Start of Block
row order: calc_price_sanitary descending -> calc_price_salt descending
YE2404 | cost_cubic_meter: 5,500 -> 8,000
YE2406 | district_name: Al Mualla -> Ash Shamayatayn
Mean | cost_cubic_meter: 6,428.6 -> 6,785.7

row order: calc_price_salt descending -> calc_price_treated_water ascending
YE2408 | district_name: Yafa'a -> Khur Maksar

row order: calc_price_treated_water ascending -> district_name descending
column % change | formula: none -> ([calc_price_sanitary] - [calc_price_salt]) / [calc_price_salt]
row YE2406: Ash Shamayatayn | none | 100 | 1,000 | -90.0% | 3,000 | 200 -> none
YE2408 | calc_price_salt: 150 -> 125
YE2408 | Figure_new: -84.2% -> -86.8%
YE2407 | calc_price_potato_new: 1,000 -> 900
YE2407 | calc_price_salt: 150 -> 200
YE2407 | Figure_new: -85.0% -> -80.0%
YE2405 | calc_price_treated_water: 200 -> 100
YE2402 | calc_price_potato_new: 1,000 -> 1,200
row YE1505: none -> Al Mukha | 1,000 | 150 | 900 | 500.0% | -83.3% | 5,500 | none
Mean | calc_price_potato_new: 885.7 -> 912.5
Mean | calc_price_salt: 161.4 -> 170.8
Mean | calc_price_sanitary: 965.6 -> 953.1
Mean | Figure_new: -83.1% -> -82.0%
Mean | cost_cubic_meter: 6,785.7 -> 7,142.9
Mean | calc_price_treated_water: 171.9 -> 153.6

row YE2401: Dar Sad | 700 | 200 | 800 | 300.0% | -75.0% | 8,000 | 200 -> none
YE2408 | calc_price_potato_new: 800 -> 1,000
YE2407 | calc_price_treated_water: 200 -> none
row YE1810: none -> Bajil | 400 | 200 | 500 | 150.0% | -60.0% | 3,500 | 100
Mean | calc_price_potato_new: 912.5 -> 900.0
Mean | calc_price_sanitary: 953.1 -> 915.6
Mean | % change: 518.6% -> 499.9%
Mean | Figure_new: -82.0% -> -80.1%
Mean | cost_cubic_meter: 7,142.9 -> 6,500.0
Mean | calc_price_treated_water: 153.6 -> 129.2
End of Block
-- Task goal --
The lines above from the one containing "row YE1505: none" through the one containing "Mean | calc_price_treated_water: 171.9" are to be set down exactly, and no others.

-- Written answer --
row YE1505: none -> Al Mukha | 1,000 | 150 | 900 | 500.0% | -83.3% | 5,500 | none
Mean | calc_price_potato_new: 885.7 -> 912.5
Mean | calc_price_salt: 161.4 -> 170.8
Mean | calc_price_sanitary: 965.6 -> 953.1
Mean | Figure_new: -83.1% -> -82.0%
Mean | cost_cubic_meter: 6,785.7 -> 7,142.9
Mean | calc_price_treated_water: 171.9 -> 153.6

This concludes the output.